To further complicate matters, Claire has a secret phone, in which she receives a constant barrage of text messages from Miles, who it turns out she had a one night stand with – yet another aspect of the film that’s teased out bit by bit. A lot of what Love does is nicely shoot preamble to an eventuality that never comes and the fractured relationship between Louise and Claire is only ever moderately interesting.
From the moment the film starts, it’s quite clear they won’t last, their love for one another too shattered for repair. And it’s not as if either of them makes much of an effort to salvage what’s left: Claire only interested in her iPad, and Louise’s thoughts on another planet, one filled with pagan images and symbols that seem to be tracking them down. It makes the narrative a bit of a slog as the audience searches for something else to latch on to and sustain interest, only to be left disappointed.

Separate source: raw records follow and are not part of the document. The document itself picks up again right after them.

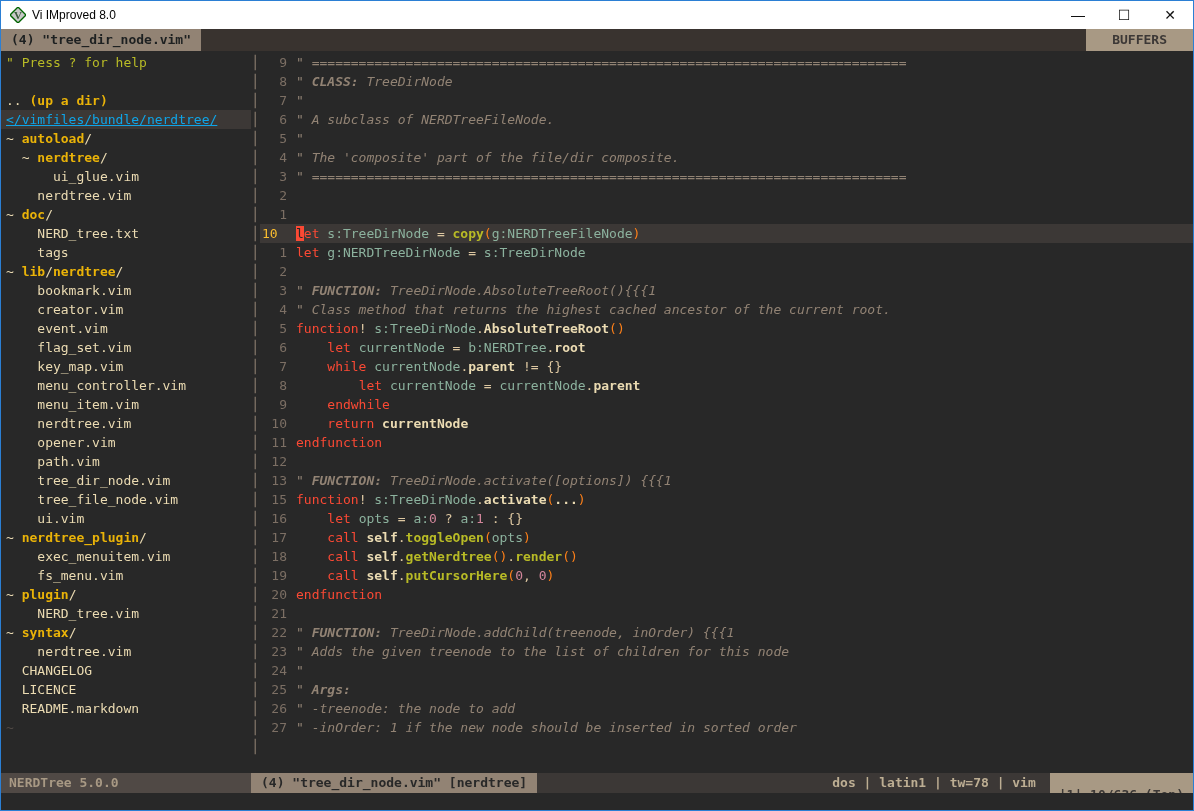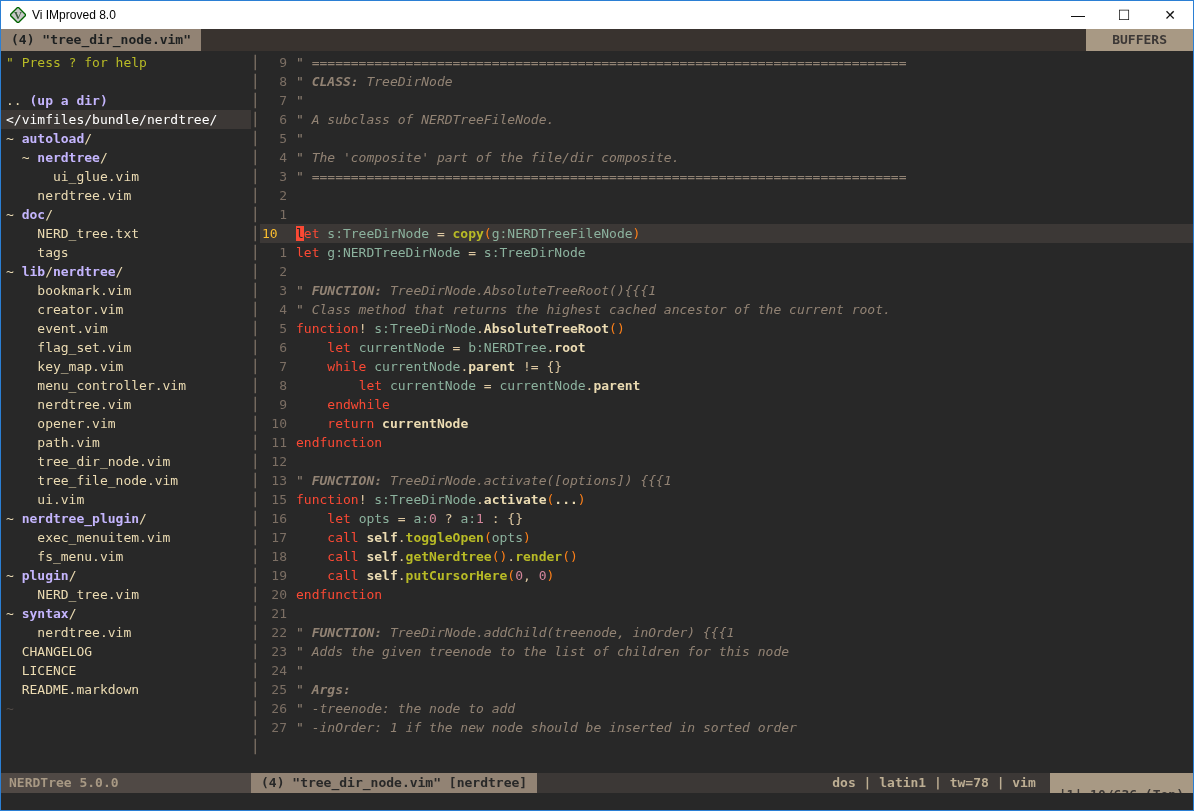--- a/index.html
+++ b/index.html
@@ -34,23 +34,23 @@
   .tabline-fill { flex:1 1 auto; }
   .buffers-chip { background:#a89984; color:#3c3836; padding:0 26px; }
   
   .content { flex:1 1 auto; display:flex; overflow:hidden; background:#282828; padding-top:2px; }
   .row { height:19px; line-height:19px; white-space:pre; overflow:hidden; }
   
   .nerdtree { width:250px; flex:0 0 250px; overflow:hidden; }
   .nerdtree .row { padding-left:5px; }
   .row-hl { background:#3c3836; }
   .s-help { color:#b8bb26; }
-  .s-dir  { color:#c4b5fd; font-weight:bold; }
+  .s-dir  { color:#eab308; font-weight:bold; }
   .s-file { color:#ebdbb2; }
-  .s-root { color:#ffffff; }
+  .s-root { color:#0ea5e9;text-decoration:underline; }
   .s-tilde{ color:#504945; }
   
   .vsep { width:9px; flex:0 0 9px; overflow:hidden; color:#928374; text-align:center; }
   
   .editor { flex:1 1 auto; overflow:hidden; }
   .editor .row { display:flex; }
   .num {
     width:27px; flex:0 0 27px; text-align:right; padding-right:0;
     color:#7c6f64; white-space:pre;
   }
@@ -118,20 +118,21 @@
         <div class="row"><span class="s-file">~ </span><span class="s-dir">doc</span><span class="s-file">/</span></div>
         <div class="row"><span class="s-file">    NERD_tree.txt</span></div>
         <div class="row"><span class="s-file">    tags</span></div>
         <div class="row"><span class="s-file">~ </span><span class="s-dir">lib</span><span class="s-file">/</span><span class="s-dir">nerdtree</span><span class="s-file">/</span></div>
         <div class="row"><span class="s-file">    bookmark.vim</span></div>
         <div class="row"><span class="s-file">    creator.vim</span></div>
         <div class="row"><span class="s-file">    event.vim</span></div>
         <div class="row"><span class="s-file">    flag_set.vim</span></div>
         <div class="row"><span class="s-file">    key_map.vim</span></div>
         <div class="row"><span class="s-file">    menu_controller.vim</span></div>
+        <div class="row"><span class="s-file">    menu_item.vim</span></div>
         <div class="row"><span class="s-file">    nerdtree.vim</span></div>
         <div class="row"><span class="s-file">    opener.vim</span></div>
         <div class="row"><span class="s-file">    path.vim</span></div>
         <div class="row"><span class="s-file">    tree_dir_node.vim</span></div>
         <div class="row"><span class="s-file">    tree_file_node.vim</span></div>
         <div class="row"><span class="s-file">    ui.vim</span></div>
         <div class="row"><span class="s-file">~ </span><span class="s-dir">nerdtree_plugin</span><span class="s-file">/</span></div>
         <div class="row"><span class="s-file">    exec_menuitem.vim</span></div>
         <div class="row"><span class="s-file">    fs_menu.vim</span></div>
         <div class="row"><span class="s-file">~ </span><span class="s-dir">plugin</span><span class="s-file">/</span></div>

The latter half of the film falls apart at the seams as the atmosphere fades away, replaced by lots of running through forests, interspersed with flashes of light and snapshots. The locals have turned nasty, but it’s never made clear exactly why, aside from the possible influence of the occult. It’s a shame to have something so wasted, with little for Calder and Mullins to work with. Calder spends much of the film in one of three modes as Louise: silent, frantically searching and moping. It doesn’t exactly allow her to convey much range.
Mullins comes off a bit better, but only because she has more of an arc to work with. The Dark Mile isn’t all bad. It would be impossible for the remote Scottish locale to not elicit a fear of sorts, and one of the locals, played by Finlay MacMillan is creepy, particularly in a scene that has him carving a stake, the audience left to wonder whether he’ll do anything with it later in the film. But for all the build up, nothing comes. And the ending suggests that this could all happen again to another pair of poor souls, but once was more than enough.